Ramelow, J.; Niu, G.; Kostallas, L.; Lai, L.; Wang, X.; Li, J.

Malaria control remains constrained by an incomplete understanding of the molecular interactions that enable Plasmodium falciparum transmission within mosquito vectors. Although blood-stage parasite biology has been extensively studied, the mosquito-stage processes required for transmission are less well defined. Here, we characterize a previously unannotated Anopheles gambiae midgut factor, Midgut Ookinete Binding Protein 1 (AgMOBP1; AGAP008138), and define its role in parasite infection. AgMOBP1 is a membrane-associated protein localized predominantly to the apical surface of midgut epithelial cells, is induced by blood feeding, and appears restricted to anopheline mosquitoes. Functional infection assays showed that exogenous recombinant AgMOBP1 enhanced Plasmodium infectivity by increasing midgut oocyst burden, whereas anti-AgMOBP1 antibodies significantly reduced infection, establishing AgMOBP1 as a host factor that promotes transmission.
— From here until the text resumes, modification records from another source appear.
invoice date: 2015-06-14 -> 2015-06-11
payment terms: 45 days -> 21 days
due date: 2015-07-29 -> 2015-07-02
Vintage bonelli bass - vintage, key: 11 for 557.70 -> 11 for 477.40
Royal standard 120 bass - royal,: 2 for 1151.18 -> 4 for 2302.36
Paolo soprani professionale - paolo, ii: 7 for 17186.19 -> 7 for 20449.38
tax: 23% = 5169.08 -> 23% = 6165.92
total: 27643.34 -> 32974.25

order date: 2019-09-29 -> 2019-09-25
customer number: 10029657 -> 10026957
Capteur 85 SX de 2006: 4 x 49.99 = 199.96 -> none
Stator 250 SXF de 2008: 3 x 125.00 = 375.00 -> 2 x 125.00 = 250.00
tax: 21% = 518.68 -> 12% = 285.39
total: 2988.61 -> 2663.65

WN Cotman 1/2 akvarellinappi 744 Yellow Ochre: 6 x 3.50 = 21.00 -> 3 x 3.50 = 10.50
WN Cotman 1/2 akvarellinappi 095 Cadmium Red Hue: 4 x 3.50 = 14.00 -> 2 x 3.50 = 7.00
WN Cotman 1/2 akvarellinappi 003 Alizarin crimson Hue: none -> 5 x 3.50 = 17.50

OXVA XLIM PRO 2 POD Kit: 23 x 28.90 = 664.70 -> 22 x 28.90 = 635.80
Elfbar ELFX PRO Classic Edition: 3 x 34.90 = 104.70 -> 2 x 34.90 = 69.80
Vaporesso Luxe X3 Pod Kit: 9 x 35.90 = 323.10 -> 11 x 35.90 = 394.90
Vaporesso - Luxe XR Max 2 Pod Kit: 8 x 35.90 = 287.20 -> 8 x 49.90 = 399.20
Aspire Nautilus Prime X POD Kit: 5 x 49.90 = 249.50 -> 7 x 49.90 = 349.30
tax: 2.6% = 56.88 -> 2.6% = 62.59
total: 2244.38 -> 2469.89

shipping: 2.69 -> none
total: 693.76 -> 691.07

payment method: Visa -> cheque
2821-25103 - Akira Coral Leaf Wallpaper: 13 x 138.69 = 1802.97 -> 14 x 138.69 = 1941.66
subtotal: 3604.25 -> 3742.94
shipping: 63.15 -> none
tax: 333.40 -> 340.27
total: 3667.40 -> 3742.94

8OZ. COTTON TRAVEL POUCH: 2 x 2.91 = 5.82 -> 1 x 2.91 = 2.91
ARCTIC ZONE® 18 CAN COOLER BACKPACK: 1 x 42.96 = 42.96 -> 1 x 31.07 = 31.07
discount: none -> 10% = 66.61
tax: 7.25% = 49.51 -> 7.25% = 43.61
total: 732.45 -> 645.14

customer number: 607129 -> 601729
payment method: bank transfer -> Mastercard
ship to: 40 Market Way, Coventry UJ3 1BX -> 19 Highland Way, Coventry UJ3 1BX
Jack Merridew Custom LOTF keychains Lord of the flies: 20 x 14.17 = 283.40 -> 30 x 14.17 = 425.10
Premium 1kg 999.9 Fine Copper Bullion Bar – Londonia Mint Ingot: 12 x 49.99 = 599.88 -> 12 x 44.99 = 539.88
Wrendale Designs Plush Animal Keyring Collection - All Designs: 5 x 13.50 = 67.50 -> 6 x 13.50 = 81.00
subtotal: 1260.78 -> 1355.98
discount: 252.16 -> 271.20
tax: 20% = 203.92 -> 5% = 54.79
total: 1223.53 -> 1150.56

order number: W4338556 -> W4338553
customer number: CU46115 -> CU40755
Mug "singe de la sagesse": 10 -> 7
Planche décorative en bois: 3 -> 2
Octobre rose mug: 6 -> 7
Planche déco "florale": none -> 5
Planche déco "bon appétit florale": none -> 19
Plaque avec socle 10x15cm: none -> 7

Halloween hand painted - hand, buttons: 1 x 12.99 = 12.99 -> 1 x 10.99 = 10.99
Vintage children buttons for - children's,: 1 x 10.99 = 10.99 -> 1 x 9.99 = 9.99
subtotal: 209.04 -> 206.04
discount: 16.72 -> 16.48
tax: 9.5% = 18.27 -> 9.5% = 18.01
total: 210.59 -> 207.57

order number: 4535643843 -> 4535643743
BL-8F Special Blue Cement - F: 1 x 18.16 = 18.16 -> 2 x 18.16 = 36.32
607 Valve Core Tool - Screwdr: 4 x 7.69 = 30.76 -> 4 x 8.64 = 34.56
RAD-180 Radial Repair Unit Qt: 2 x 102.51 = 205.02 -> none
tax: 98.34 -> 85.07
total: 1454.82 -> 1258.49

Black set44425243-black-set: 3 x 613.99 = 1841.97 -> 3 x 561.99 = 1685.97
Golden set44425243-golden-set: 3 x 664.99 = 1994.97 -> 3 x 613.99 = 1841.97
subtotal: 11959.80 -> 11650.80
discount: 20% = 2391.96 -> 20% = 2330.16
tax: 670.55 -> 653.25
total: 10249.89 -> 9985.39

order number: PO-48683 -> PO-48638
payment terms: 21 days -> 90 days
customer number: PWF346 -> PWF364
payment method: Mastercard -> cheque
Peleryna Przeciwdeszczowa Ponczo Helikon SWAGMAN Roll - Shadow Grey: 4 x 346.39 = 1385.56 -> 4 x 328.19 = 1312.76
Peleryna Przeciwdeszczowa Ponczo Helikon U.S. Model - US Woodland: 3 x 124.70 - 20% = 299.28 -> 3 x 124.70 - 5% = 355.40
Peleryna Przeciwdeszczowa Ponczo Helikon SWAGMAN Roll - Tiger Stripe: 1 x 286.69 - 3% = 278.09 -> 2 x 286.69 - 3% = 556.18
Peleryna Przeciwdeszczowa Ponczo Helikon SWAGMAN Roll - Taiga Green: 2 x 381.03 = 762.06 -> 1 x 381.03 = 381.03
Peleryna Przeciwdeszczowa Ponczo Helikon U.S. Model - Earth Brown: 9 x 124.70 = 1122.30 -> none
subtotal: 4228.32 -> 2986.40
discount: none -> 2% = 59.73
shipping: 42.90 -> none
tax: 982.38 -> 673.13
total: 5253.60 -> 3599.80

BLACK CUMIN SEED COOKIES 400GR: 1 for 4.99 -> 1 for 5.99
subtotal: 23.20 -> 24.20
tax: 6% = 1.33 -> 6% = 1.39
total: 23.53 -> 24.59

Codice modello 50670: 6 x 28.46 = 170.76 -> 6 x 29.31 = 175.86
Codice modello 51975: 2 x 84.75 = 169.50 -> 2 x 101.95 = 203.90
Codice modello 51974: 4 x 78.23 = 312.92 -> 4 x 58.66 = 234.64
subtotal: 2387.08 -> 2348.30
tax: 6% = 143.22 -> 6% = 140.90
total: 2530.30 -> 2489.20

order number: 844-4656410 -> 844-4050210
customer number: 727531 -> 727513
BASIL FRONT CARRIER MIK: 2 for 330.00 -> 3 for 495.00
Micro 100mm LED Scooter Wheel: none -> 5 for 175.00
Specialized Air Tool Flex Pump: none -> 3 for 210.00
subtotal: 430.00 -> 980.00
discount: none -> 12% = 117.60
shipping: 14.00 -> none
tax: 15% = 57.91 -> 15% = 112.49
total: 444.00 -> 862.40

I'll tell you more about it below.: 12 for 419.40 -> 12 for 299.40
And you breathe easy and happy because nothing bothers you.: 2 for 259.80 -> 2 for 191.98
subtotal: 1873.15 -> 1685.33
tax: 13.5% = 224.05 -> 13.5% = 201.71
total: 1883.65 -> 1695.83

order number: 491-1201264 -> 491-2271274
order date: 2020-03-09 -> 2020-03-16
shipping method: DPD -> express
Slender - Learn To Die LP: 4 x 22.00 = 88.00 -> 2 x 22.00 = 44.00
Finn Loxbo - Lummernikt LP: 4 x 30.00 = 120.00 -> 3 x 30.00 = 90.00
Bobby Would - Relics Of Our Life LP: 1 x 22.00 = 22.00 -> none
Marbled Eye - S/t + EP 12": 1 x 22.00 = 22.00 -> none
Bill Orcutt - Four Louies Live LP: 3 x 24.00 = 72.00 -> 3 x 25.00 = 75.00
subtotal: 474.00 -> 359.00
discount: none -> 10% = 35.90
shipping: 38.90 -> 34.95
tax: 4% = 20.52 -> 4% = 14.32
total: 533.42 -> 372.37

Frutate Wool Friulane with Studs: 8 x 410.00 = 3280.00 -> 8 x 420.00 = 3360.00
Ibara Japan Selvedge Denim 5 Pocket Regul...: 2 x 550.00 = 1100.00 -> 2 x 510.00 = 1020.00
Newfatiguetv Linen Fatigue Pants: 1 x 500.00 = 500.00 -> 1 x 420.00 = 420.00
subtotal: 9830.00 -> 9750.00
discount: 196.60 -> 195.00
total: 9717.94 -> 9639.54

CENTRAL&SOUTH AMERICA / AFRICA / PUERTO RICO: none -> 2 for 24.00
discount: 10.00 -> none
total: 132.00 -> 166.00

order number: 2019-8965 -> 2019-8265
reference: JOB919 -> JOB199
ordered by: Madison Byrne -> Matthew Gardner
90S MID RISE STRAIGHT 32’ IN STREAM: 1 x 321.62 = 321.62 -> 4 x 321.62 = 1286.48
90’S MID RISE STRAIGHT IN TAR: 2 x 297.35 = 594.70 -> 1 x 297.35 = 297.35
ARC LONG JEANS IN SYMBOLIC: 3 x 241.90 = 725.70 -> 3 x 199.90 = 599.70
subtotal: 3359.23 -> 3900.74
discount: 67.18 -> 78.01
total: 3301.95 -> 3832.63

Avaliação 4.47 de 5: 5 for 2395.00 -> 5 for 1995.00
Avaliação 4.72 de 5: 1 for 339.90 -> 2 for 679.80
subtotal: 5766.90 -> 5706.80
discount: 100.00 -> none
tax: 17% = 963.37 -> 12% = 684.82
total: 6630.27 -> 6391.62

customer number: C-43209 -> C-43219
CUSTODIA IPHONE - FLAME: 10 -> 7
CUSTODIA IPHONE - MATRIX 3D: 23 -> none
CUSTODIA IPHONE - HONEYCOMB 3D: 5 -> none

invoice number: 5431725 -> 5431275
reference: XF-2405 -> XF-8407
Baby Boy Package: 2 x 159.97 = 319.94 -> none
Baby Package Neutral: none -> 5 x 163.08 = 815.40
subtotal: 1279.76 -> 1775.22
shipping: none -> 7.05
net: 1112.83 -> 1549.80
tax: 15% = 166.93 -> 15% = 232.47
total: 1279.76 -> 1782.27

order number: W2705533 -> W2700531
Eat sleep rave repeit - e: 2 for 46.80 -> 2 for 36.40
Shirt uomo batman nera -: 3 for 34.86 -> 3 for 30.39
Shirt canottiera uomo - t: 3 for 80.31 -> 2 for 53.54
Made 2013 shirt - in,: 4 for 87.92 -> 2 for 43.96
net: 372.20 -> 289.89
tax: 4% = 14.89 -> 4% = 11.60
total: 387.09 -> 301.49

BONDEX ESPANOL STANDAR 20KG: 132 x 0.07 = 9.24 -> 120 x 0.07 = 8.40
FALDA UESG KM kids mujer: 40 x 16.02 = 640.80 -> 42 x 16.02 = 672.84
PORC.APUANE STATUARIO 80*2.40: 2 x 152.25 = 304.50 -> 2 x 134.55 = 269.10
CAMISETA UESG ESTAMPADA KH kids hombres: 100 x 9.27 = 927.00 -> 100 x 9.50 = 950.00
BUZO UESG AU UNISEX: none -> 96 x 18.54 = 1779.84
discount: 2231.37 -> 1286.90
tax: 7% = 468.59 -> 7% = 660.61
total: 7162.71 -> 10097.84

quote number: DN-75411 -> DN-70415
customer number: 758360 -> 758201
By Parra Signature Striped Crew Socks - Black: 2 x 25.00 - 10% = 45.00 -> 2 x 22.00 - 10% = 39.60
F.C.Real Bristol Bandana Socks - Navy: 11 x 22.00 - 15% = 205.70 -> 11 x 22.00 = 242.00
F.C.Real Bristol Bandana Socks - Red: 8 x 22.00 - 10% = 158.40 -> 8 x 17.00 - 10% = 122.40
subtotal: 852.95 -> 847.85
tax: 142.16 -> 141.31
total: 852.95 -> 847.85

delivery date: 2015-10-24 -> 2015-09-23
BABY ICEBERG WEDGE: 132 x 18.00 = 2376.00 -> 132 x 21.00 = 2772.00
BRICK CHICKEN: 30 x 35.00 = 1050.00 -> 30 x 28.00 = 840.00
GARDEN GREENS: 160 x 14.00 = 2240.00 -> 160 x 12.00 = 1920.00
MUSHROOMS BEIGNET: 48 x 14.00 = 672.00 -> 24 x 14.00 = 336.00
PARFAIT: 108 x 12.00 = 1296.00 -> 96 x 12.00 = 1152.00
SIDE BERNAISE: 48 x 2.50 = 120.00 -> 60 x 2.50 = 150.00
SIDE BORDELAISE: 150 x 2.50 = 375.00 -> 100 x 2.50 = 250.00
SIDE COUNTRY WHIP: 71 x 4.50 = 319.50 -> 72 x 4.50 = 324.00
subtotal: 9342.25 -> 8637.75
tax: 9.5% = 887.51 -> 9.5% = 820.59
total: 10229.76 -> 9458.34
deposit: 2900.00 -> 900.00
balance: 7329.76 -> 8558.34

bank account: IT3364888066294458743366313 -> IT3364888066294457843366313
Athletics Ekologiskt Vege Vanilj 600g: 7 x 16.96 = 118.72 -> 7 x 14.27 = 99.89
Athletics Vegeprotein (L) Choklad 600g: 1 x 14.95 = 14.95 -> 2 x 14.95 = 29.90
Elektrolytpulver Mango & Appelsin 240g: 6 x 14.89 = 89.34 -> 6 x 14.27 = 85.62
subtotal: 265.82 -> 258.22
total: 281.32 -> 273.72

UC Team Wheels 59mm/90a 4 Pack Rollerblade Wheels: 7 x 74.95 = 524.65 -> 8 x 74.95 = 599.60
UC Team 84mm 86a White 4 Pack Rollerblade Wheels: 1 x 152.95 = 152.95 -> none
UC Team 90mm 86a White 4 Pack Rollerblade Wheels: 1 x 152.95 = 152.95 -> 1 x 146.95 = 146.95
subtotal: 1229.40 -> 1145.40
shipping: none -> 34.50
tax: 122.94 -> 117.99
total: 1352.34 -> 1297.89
Using biochemical interaction assays, we identified the parasite binding partner of AgMOBP1 as the P. falciparum syntaxin-5-like protein PfSyn5. Disruption of this interaction with anti-PfSyn5 polyclonal antibodies produced exceptionally potent transmission-blocking activity, with complete inhibition at 1 {micro}g/mL and an estimated IC50 of ~3 ng/mL (~20 pM). This potency is approximately one million-fold lower than the total IgG concentration in normal human plasma. Together, these findings identify a critical mosquito-parasite molecular interface required for malaria transmission and establish the AgMOBP1-PfSyn5 axis as a promising target for transmission-blocking vaccines, monoclonal antibodies, and other intervention strategies.